Interestingly, there appears to be convergence of some very different groups toward support of such land sharing--among them the progressive planters, the most militant of the agricultural workers’ groups (which calls for 20% of the land) and even the NPA (which calls for “at least 10%”). The workers would continue to work on the plantations but would supplement their incomes and nutrition with the produce of the redistributed land.

The problem lies in rapid expansion of the program. For most planters, something close to market land prices will have to be paid, and the government has few resources. To spread the scheme throughout Negros would require redistributing 50,000 to 60,000 acres, worth $40 million to $50 million. To extend it to all sugar cane-producing areas, and to benefit perhaps a quarter-million of the country’s poorest families, would involve 100,000 to 120,000 acres worth up to $100 million.

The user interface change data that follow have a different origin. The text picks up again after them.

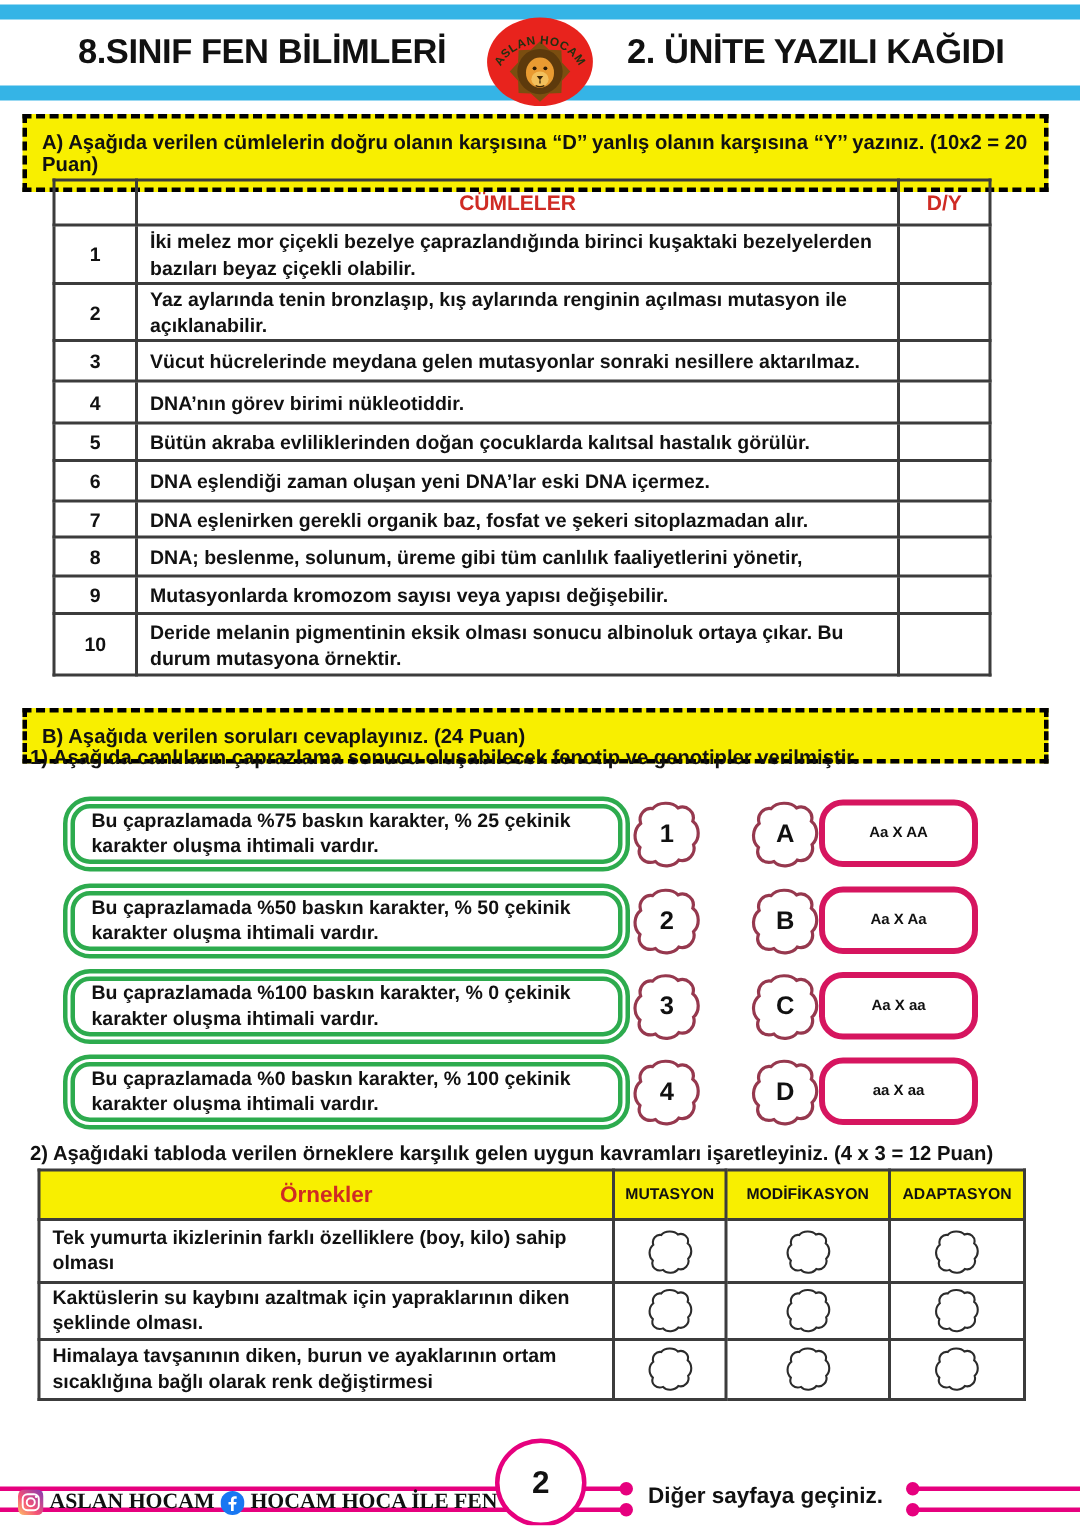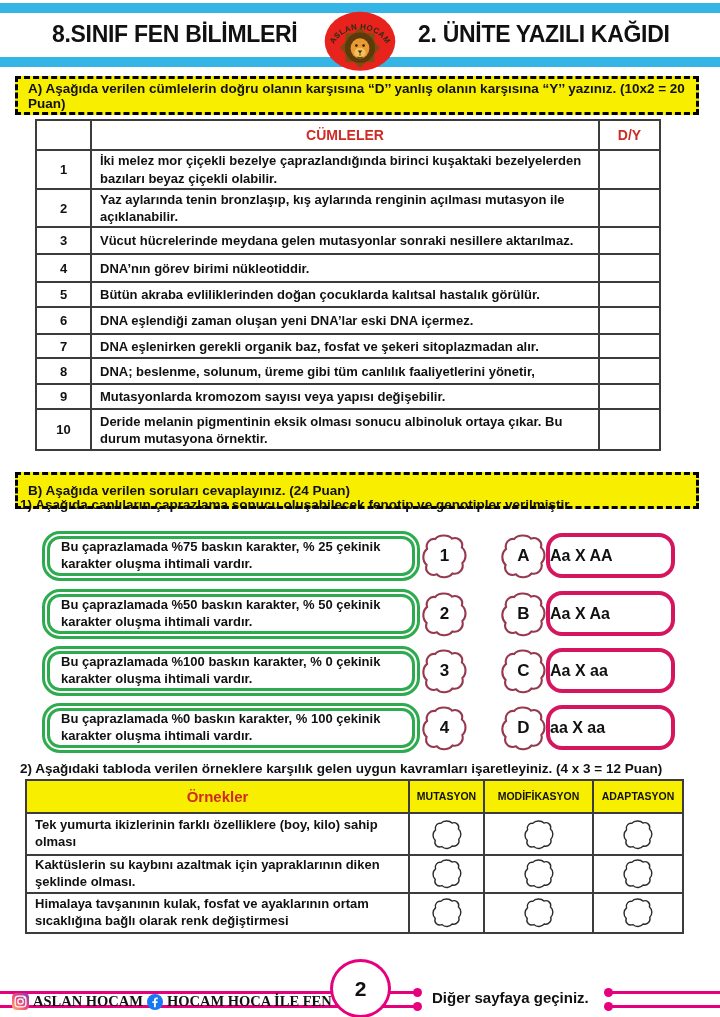--- a/index.html
+++ b/index.html
@@ -96,7 +96,7 @@
     </svg>
   </div>
 
-  <div class="ybox" style="top:76px;height:39px;align-items:center;">
+  <div class="ybox" style="top:76px;height:52px;align-items:center;">
     <span>A) Aşağıda verilen cümlelerin doğru olanın karşısına “D’’ yanlış olanın karşısına “Y’’ yazınız. (10x2 = 20 Puan)</span>
   </div>
 

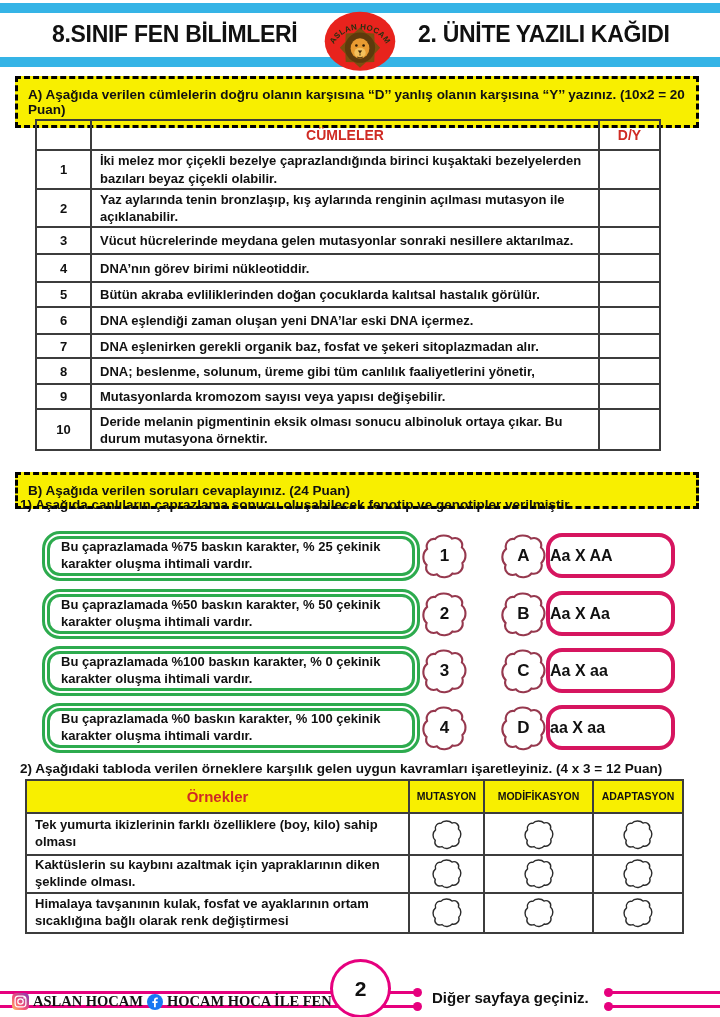--- a/index.html
+++ b/index.html
@@ -30,8 +30,8 @@
   
   .gbox{position:absolute;left:42px;width:378px;height:50px;border:8px double #2dab4e;border-radius:18px;
         background:#fff;display:flex;align-items:center;padding:0 11px;box-sizing:border-box;font-size:13px;line-height:1.3;}
-  .pbox{position:absolute;left:546px;width:129px;height:45px;border:4px solid #d6155f;border-radius:16px;
-        background:#fff;display:flex;align-items:center;justify-content:flex-start;box-sizing:border-box;font-size:16px;}
+  .pbox{position:absolute;left:546px;width:106px;height:45px;border:4px solid #d6155f;border-radius:16px;
+        background:#fff;display:flex;align-items:center;justify-content:center;box-sizing:border-box;font-size:10px;}
   .blob{position:absolute;width:47px;height:50px;display:flex;align-items:center;justify-content:center;}
   .blob svg{position:absolute;inset:0;width:100%;height:100%;}
   .blob span{position:relative;font-size:17px;z-index:1;}

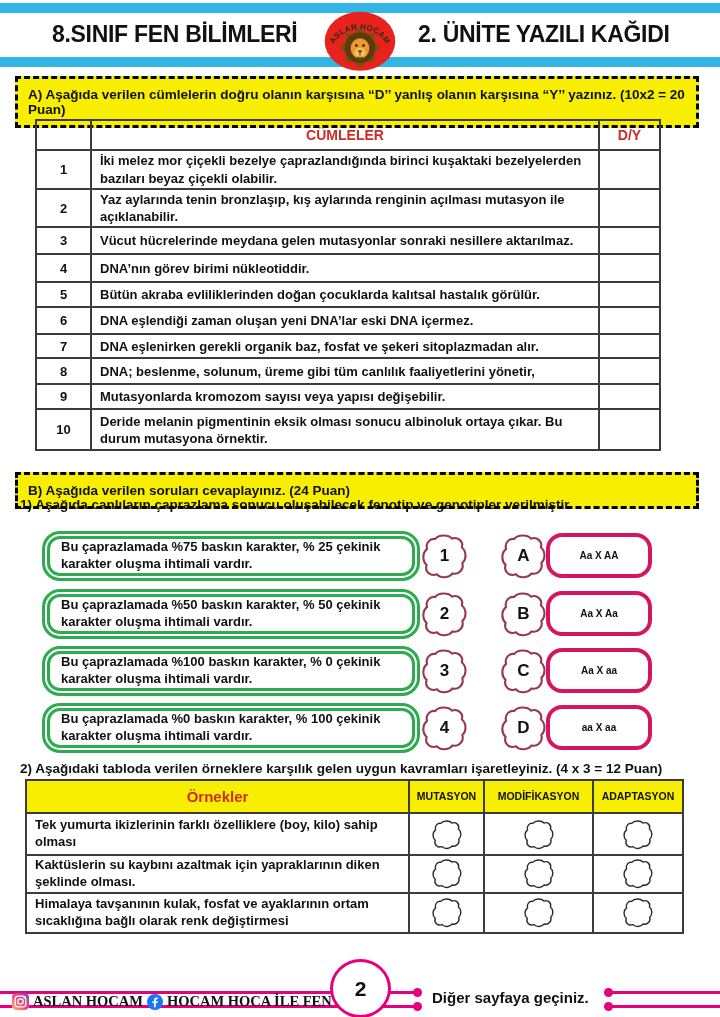--- a/index.html
+++ b/index.html
@@ -295,7 +295,7 @@
             </svg></td>
     </tr>
     <tr style="height:40px">
-      <td>Himalaya tavşanının kulak, fosfat ve ayaklarının ortam sıcaklığına bağlı olarak renk değiştirmesi</td>
+      <td>Himalaya tavşanının diken, burun ve ayaklarının ortam sıcaklığına bağlı olarak renk değiştirmesi</td>
       <td class="cell"><svg viewBox="0 0 100 100">
               <use href="#blob-shape" class="blob-use blackline"></use>
             </svg></td>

Several ideas have been suggested for funding, such as earmarking an increment to U.S. aid to the Philippines. One intriguing option, suggested by the new governor of Negros, is a temporary reallocation of a part of the U.S. sugar quota to the Philippines, to be used principally to finance land sharing nationwide. The U.S. sugar price is roughly 21 cents a pound, three times the world price, but only countries with a “quota” under a 1982 act can export sugar to the United States.

A doubling of the Philippine quota would transfer enough resources to finance a 10% land-sharing scheme countrywide in less than two years--the added quota could simply be allocated to plantations that choose to transfer 10% of their prime land to their workers. Under the circumstances, our impression is that virtually all planters would do so. (By contrast, an increase in the quota not linked to land sharing is likely neither to benefit the farm laborers nor to promote diversification.)

While a reallocation of quotas would carry no financial costs to the United States, other countries’ quotas would have to be reduced. A start has already been made in the Senate sanctions bill transferring South Africa’s quota to the Philippines, but there is still a need for the Philippine government to commit this resource to land sharing. There are two further options: A much larger part of the resources needed could come from the quotas of developed countries such as Australia and Canada, thus treating sugar quotas as a kind of “foreign aid,” or more could come from the quotas of countries that are net importers of sugar--countries that in effect buy sugar on the world market at 7 cents a pound and resell it to us at 21 cents to fill their “quota.” This includes Canada, as well as Peru, India, Ecuador and Mozambique. Surely the quota was never intended to benefit such importing countries.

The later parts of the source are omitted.